External Effects of Facial Implants

Q: Dr. Eppley, When it comes to the “short face syndrome” characterized with a shorter lower third compared to middle and upper third, this is often present without any problems in chewing or overbite / upperbite.

In my case, my maxilla is very forward (almost as forward as the likes of Jordan Barrett) but my jaw is small. It is not micrognathic nor retrognathic but just slightly smaller than average. I mean to say that it is short, narrow, and lacks forward projection (lines up with the hollow of the nose but not further than the lips). My bite is okay (class 1 with one or two crooked teeth) as is my breathing etc my only concern is aesthetic

Would your advice to someone who wants peak esthetic modification to be made to their jaw be to have the orthognatic surgery (cosmetic only, and expensive as hell) to fix this JAW OR

Just be to opt for either a simple osteotomy like a genioplasty, or implants like your big ones that fill up around the jaw and chin.

The other reason I am not too certain on the implant route is because they give a “bloated” look in a lot of cases, although I would not be surprised if it turns out that an orthognathic surgery would do the same thing.

I am curious what makes this procedure look so angular and sharp:


When these ones were still effective but you can see they look a bit “bulkier” and less angular:



One user on a board I frequent (and if you know the website Lookism, you know it’s filled with nonsense) theorized this is because of the material of the implant and that silicone gets “squished” by the tautness of the soft tissue.
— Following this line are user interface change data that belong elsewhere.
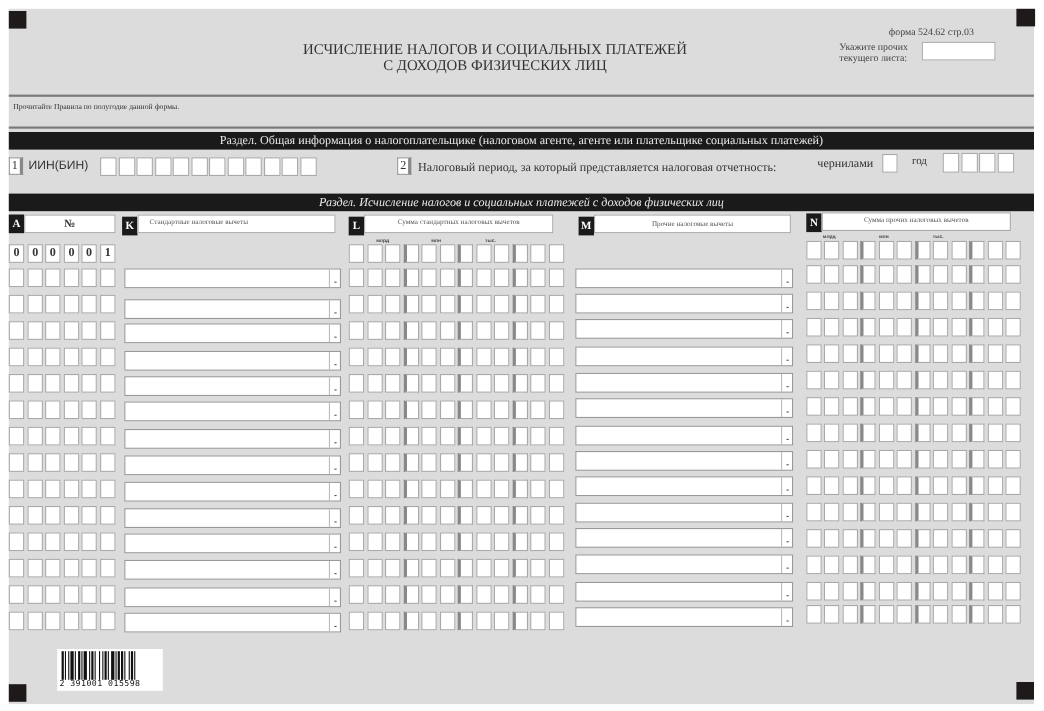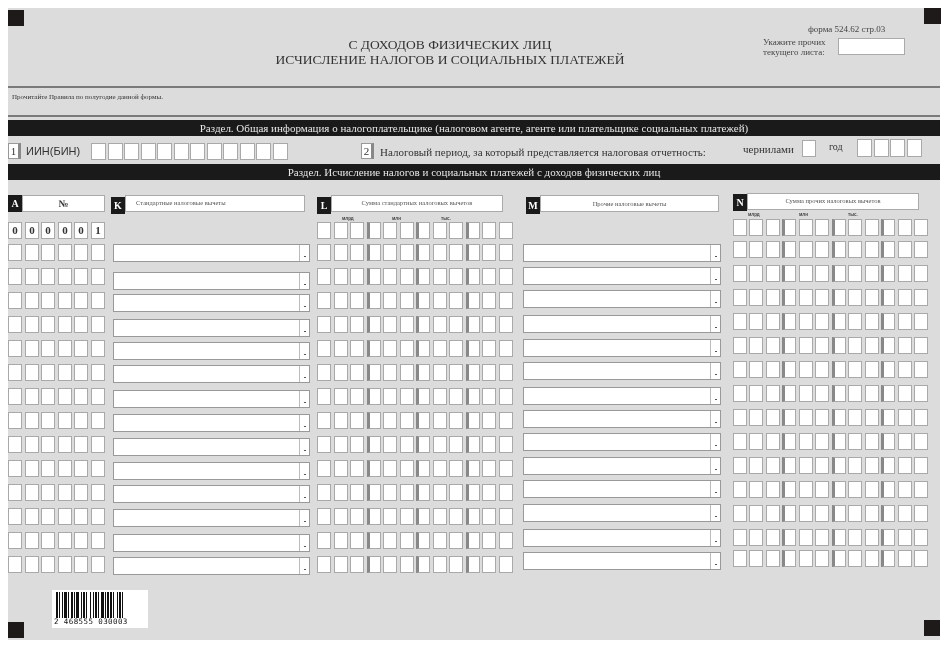--- a/index.html
+++ b/index.html
@@ -55,8 +55,8 @@
 <div class="marker" style="left:924px;top:620px;"></div>
 
 <div class="title">
+  <div>ИСЧИСЛЕНИЕ  НАЛОГОВ И СОЦИАЛЬНЫХ ПЛАТЕЖЕЙ</div>
   <div>С ДОХОДОВ  ФИЗИЧЕСКИХ ЛИЦ</div>
-  <div>ИСЧИСЛЕНИЕ  НАЛОГОВ И СОЦИАЛЬНЫХ ПЛАТЕЖЕЙ</div>
 </div>
 <div class="form-code">форма 524.62 стр.03</div>
 <div class="sheet-label">Укажите прочих текущего листа:</div>

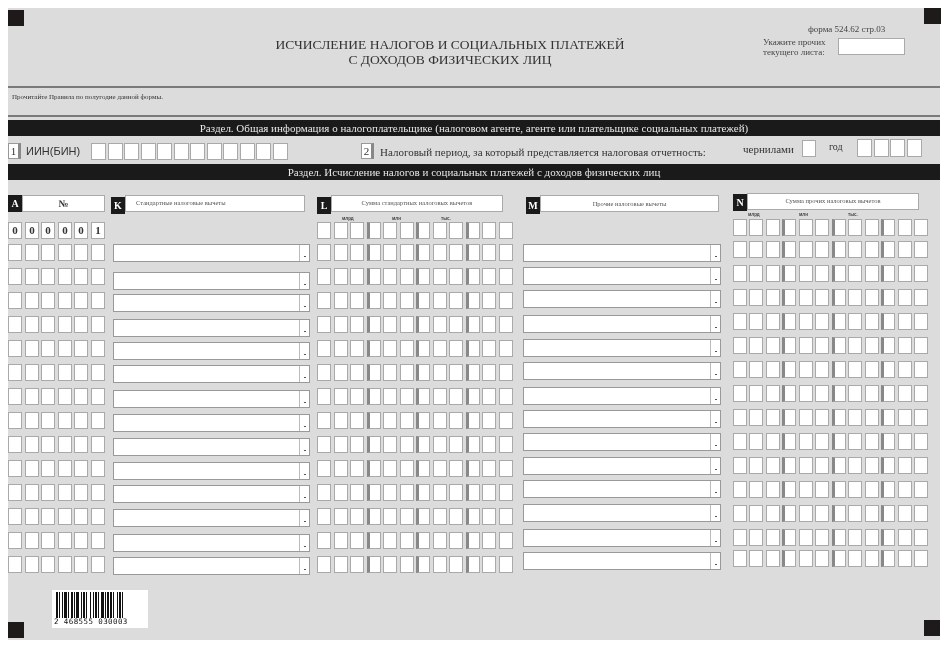--- a/index.html
+++ b/index.html
@@ -99,7 +99,7 @@
     <div class="cell" style="left: 906.5px; top: 139px; width: 15px; height: 18px;"></div>
   </div>
 
-<div class="section-bar" style="top:164px;">Раздел. Исчисление  налогов и социальных платежей с доходов  физических лиц</div>
+<div class="section-bar" style="top:176px;font-style:italic;">Раздел. Исчисление  налогов и социальных платежей с доходов  физических лиц</div>
 
 <div class="col-letter" style="left:8px;top:195px;">A</div>
 <div class="col-head" style="left:22px;top:195px;width:83px;">

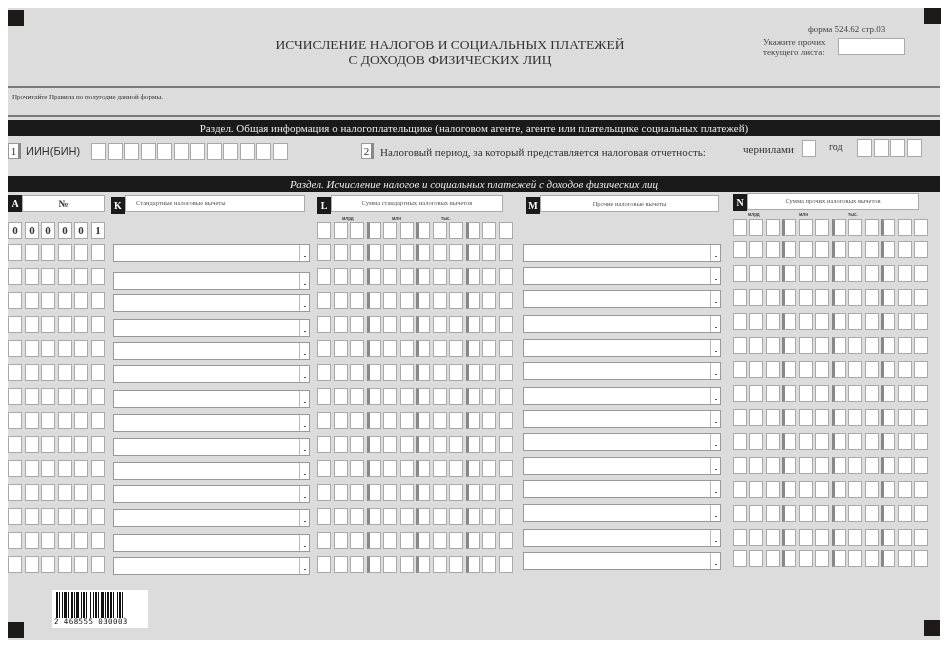--- a/index.html
+++ b/index.html
@@ -687,7 +687,7 @@
       <span style="left: 63px; width: 2px; height: 26px;"></span>
       <span style="left: 66px; width: 1px; height: 26px;"></span>
     </div>
-  <div class="digits">2 468555 030003</div>
+  <div class="digits">2 391001 015598</div>
 </div>
 
 </body></html>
Others theorized it’s because of the masseter muscle.

What made the implants that I linked in that picture so effective when the others looked “bulky”?

Thanks so much for your time.

A:There are many variables that go into what happens with the external facial appearance after any underlying implant or bone moving procedure. But the most important one is the patient’s natural soft tissue thickness. In short, angular faces end up with greater defined results. Fuller faces do not usually get angular just bigger and fuller. The best analogy I know is lip augmentation. Full lips get nicely fuller with any form of augmentation. Thin lips never get nicely fuller no matter what is stuck in them.